FIGURE 6. Typical predicted in vivo dose-response curves for PORALDOSE extrapolated from hepatic tissue concentration (CVli) for the in vitro datasets ATG_ERE_CIS_up (estrogen receptor activation) (A) and pregnane X receptor binding ATG_PXR_TRANS_up (B). The curves for the means only are shown. Benchmark dose values were calculated from such curves for lower and upper bounds (2.5 and 97.5%) of the credible intervals (Table 10).
TABLE 10. BMDL10 mode and 95% credible intervals for daily oral dose.
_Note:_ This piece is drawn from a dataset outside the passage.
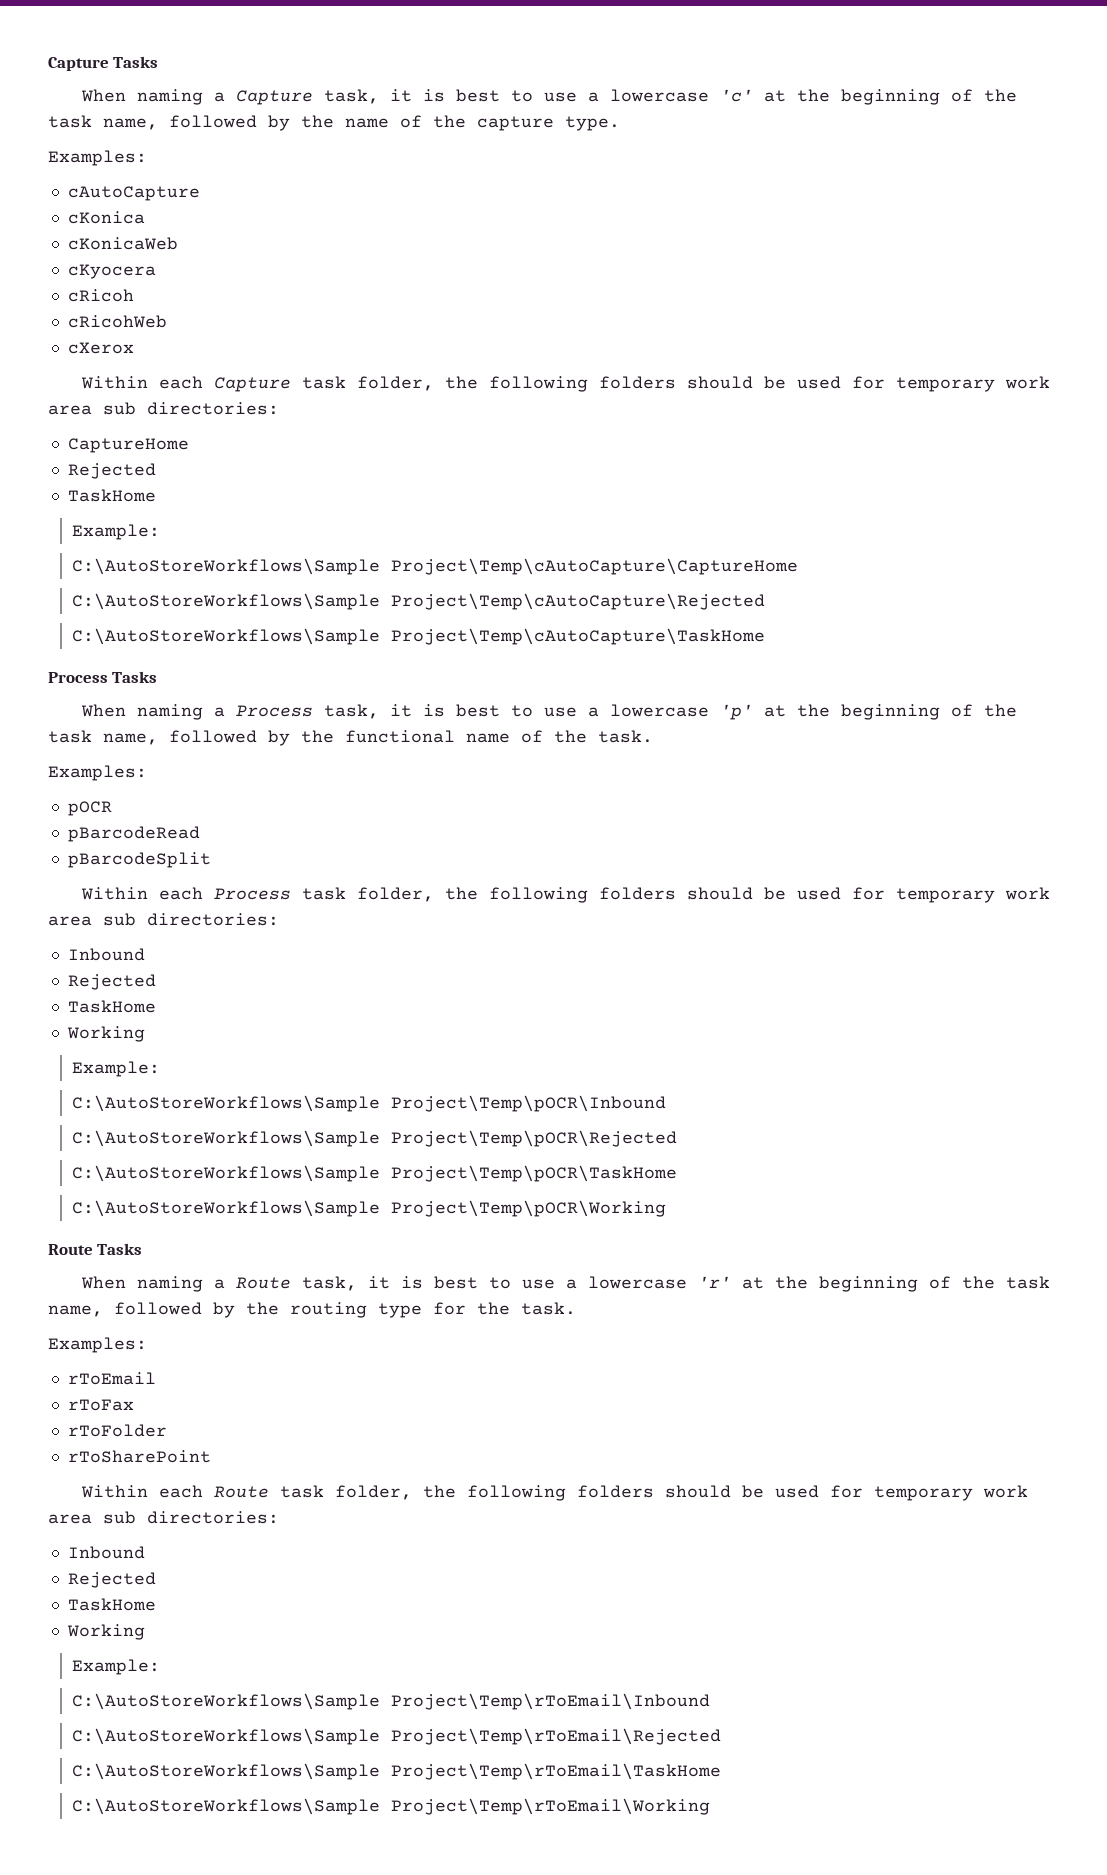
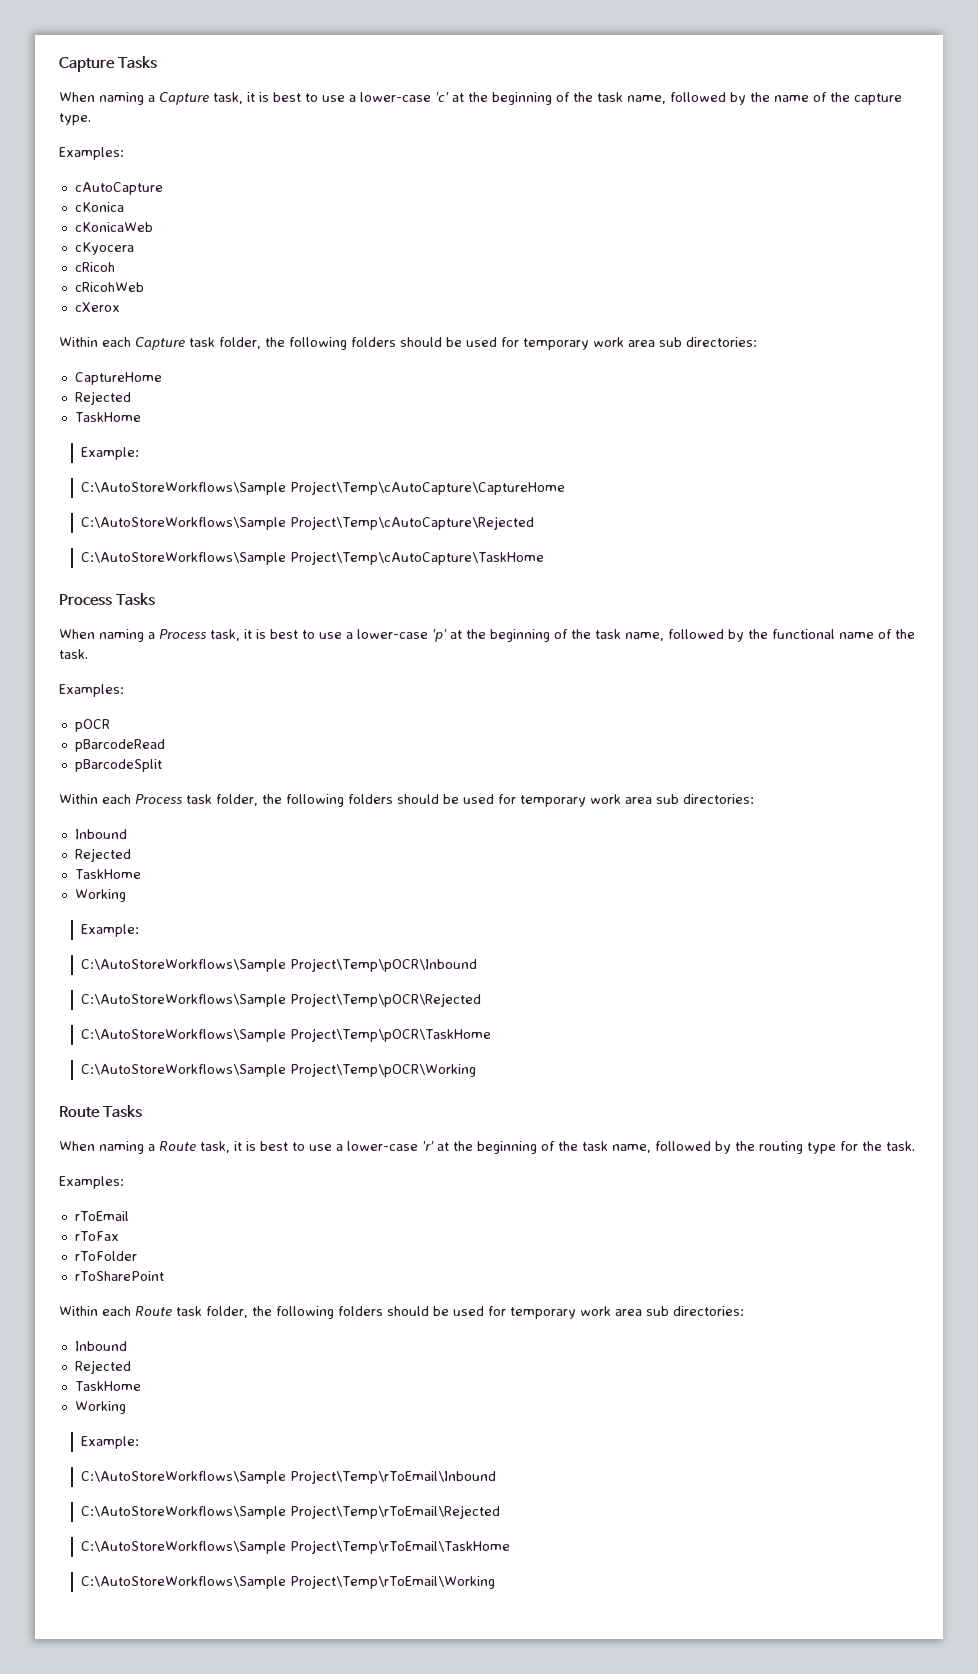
[609,89,709,102] lowercase -> [360,92,431,102] lower-case
[609,704,709,717] lowercase -> [357,629,428,639] lower-case
[587,1276,687,1289] lowercase -> [347,1141,418,1151] lower-case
The BMDL10 of 1.07 µg/kg BW/day with application of the CSAF or 2.7 µg/kg BW/day, without application of the CSAF, derived from the ATG_ERE_CIS_up assay was similar to the EFSA t_TDI of 4 µg/kg BW/day.
The mean in vivo BMDL10 values for BPA calculated for the four ToxCast assays is considerable, ranging from 2.7 to 1300 µg/kg BW/day or 1.1–516 µg/kg BW/day with application of a CSAF of 2.52. The ratios of the higher to the lowest values of the latter (i.e., 516/1.1, 381/1.1 and 329/1.1) ranged from 299 to 469-fold which were far higher than the differences in the in vitro AC50 values which ranged from 3.2 to 43.1-fold (Table 10).
Also, the ratios of BMDL10 calculated from free versus nominal concentrations were 0.48 for three of the four assays. Therefore, the ratio of free to nominal BMDL10 is consistent with the ratio of in vitro free to nominal concentrations in three from four assays.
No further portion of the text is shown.